LDAP exclude user with specific titles from Graylog


(Zero) #1

Hello,
I’m trying to config my Graylog’s LDAP settings in such way that user with specific titles, let’s say, “testers”, will not be allowed to login into Graylog trough LDAP.

From my understanding I have to specify a filter in User Search Pattern?

I tried something like this : (&(objectClass=user)(sAMAccountName={0})(!title=testers))
but sadly it didn’t work. With that setting in Pattern LDAP is not working at all. Could you help?


#2

Hi

Based on yout ldap server, it could be different.
First try it without the title extension. Are you sure the sAMAccountName contains your username.

Based on my little resource, you shoud use ! before (.
(!title=testers) -> (!(title=testers))

You can also try ldapquery to be sure you get back user to your query and exclude any other graylog settings.

// We use a group to control the list of the users who can login to GL
(&(objectClass=user)(cn={0})(memberof=CN=Graylog-Logon,OU=Groups,DC=DOMAIN,DC=internal))


(Zero) #3

That’s the one that works right now :slight_smile:

(&(objectClass=user)(sAMAccountName={0})(!(|(title=testers*))))

This case is solved but right now I’m trying to expand it to also exclude people without any title - field title is empty for them.

I tried doing it like that:

(&(objectClass=user)(sAMAccountName={0})(!(|(title=testers*))(title=*)))

Sadly it does not work.


#4

of course

Check it again.
Syntax error in your query.
Check this part : (!(|(title=testers*))(title=*))
No logical condition between the two title


(Zero) #5

You mean something like this?

(!(|(title=testers*))(|(title=*))))

It does not work too :confused:

Also it looks like even if I try only excluding empty titles it doesn’t filter people too:

(&(objectClass=user)(sAMAccountName={0})(!(|(title=*)))) - does not work


#6

no, it is you original query part.
check the parenthesis
syntax error.
| means OR, but you don’t use any other condition.
(&(objectClass=user)(sAMAccountName={0})(!(title=*)))
OR
(&(objectClass=user)(sAMAccountName={0})(!(title=testers))(title=*))


(Zero) #7

Well the original query works like a charm, it excludes users with title “testers”.
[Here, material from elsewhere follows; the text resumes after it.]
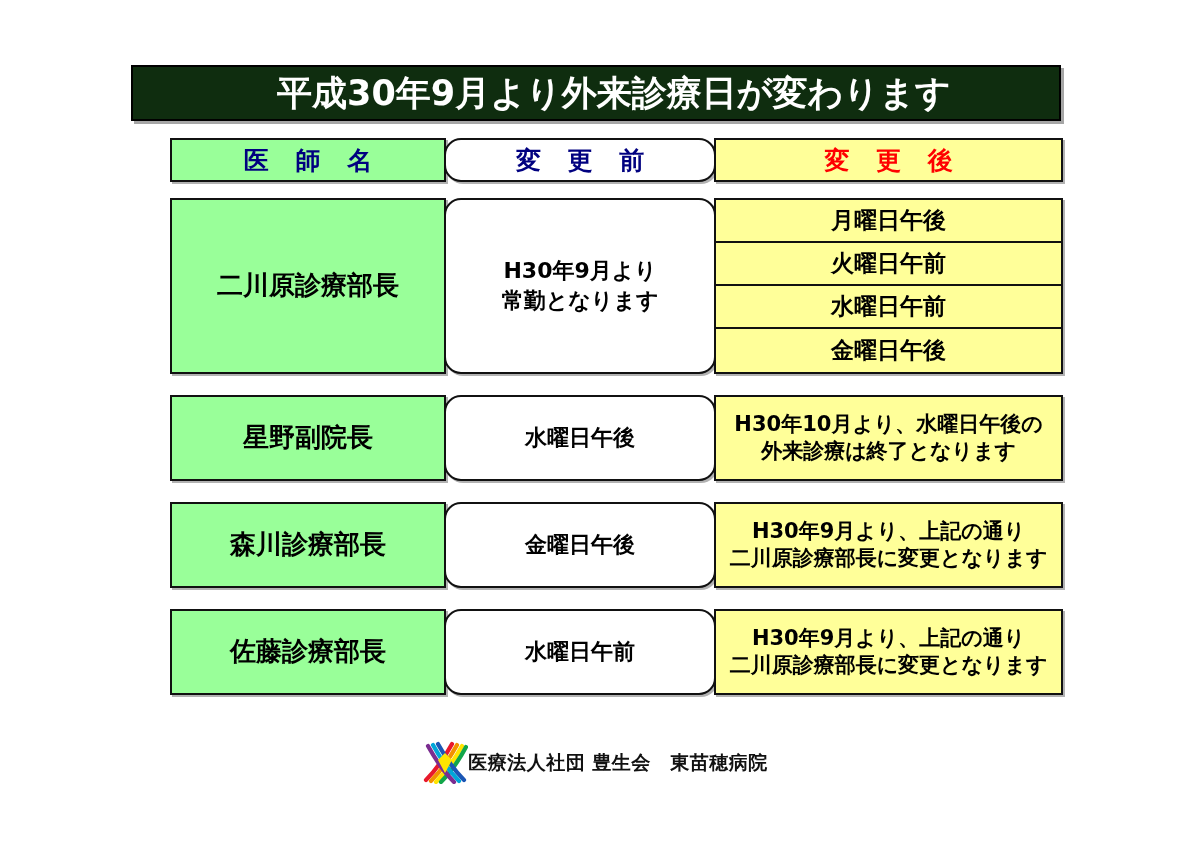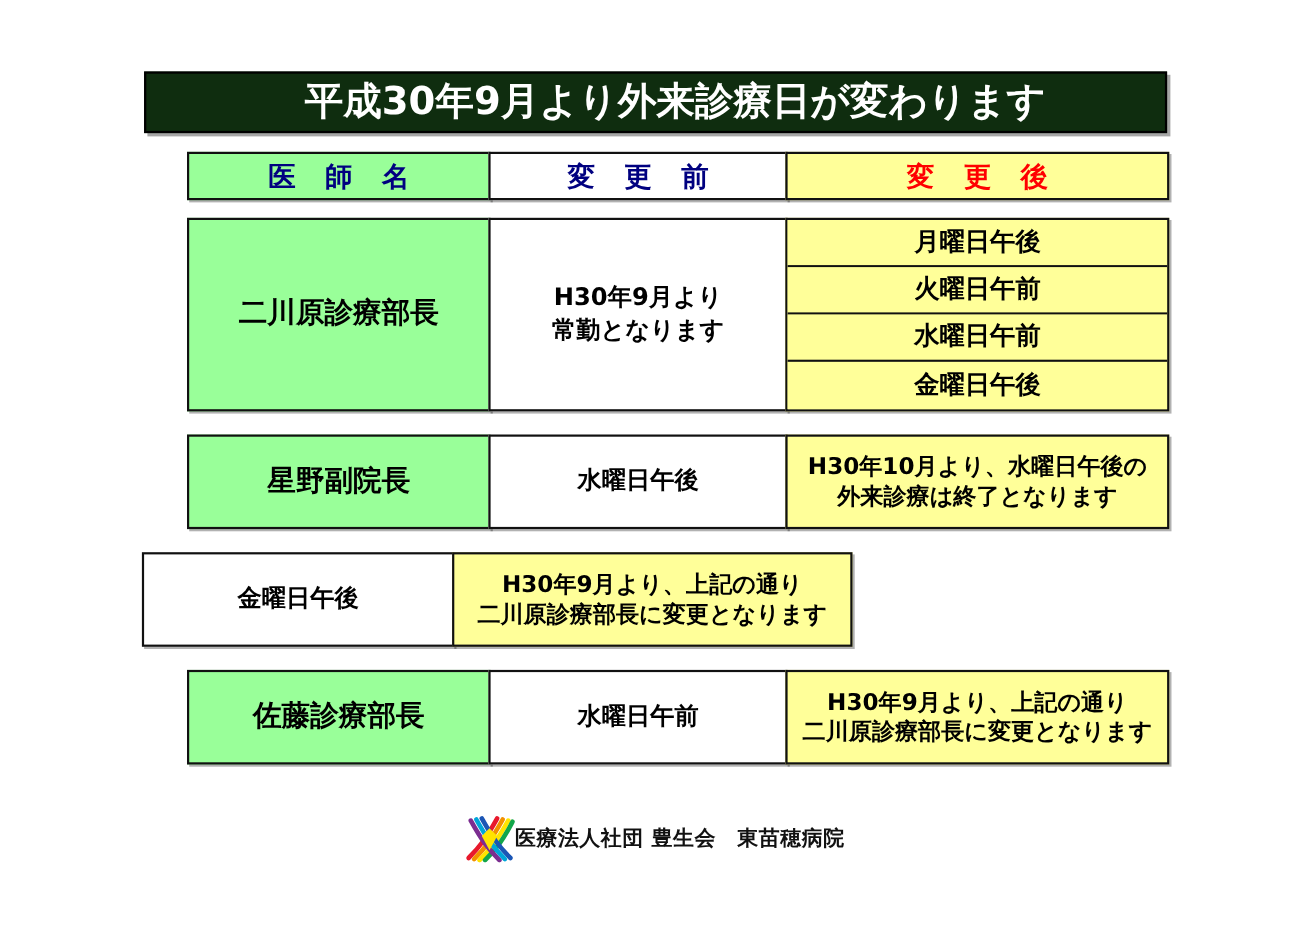"変 更 前" .c-before { border-radius: none -> 17px }
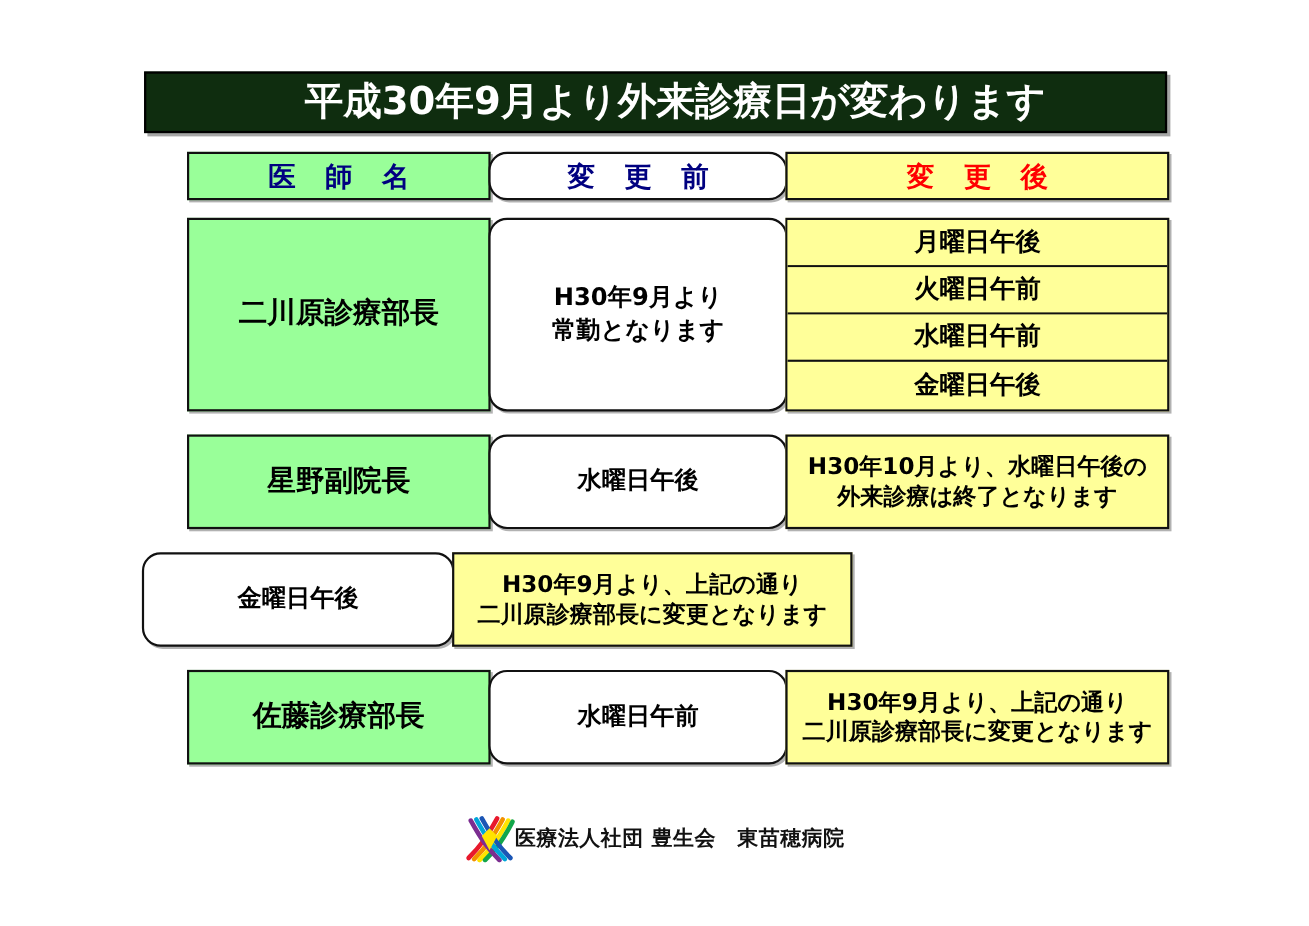"森川診療部長" div.cell { html: none -> <div> <span>森川診療部長</span> </div> }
(&(objectClass=user)(sAMAccountName={0})(!(title=*))) - does not

(&(objectClass=user)(sAMAccountName={0})(!(title=testers))(title=*)) - also doesn’t work :confused:

No one is able to log in while above are used


#8

I can’t tell more. Play.


(system) #9

This topic was automatically closed 14 days after the last reply. New replies are no longer allowed.